When a line in the entries contains the word "height", copy that line in full.

(Source data)
------------------------------------------------------------
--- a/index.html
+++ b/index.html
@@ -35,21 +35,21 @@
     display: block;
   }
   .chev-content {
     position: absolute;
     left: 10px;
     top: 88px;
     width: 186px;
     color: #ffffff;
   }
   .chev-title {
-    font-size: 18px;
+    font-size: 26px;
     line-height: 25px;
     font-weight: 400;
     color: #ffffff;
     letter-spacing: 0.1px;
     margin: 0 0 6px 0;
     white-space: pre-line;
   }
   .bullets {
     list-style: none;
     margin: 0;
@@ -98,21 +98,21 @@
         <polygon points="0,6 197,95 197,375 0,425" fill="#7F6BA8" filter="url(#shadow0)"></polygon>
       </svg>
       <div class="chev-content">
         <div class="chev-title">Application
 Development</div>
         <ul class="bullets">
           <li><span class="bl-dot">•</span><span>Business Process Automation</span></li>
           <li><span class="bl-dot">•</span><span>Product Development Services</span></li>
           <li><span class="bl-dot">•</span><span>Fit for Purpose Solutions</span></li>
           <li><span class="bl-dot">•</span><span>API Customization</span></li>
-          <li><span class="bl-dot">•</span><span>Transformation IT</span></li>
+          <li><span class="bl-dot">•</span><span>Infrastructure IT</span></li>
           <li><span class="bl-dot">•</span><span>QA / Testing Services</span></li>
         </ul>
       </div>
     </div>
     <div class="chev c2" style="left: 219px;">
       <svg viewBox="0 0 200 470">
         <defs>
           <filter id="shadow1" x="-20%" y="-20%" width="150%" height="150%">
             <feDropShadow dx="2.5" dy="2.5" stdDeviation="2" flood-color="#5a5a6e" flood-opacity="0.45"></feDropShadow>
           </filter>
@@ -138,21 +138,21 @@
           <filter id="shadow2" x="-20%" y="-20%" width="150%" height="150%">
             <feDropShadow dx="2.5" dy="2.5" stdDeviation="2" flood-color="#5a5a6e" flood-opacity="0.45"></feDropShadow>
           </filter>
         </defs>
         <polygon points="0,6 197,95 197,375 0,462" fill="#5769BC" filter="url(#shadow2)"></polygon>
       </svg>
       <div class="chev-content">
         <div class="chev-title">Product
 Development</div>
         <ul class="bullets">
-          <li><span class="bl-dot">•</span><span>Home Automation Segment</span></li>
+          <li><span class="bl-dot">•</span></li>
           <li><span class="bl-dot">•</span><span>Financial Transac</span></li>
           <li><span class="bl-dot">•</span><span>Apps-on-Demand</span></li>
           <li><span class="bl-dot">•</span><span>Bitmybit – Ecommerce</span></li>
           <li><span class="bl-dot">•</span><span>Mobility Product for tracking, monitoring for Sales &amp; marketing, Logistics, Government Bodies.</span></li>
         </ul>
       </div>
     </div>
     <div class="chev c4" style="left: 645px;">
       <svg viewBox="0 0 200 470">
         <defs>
------------------------------------------------------------
▸ Solution to the exercise
     line-height: 25px;
           <filter id="shadow1" x="-20%" y="-20%" width="150%" height="150%">
           <filter id="shadow2" x="-20%" y="-20%" width="150%" height="150%">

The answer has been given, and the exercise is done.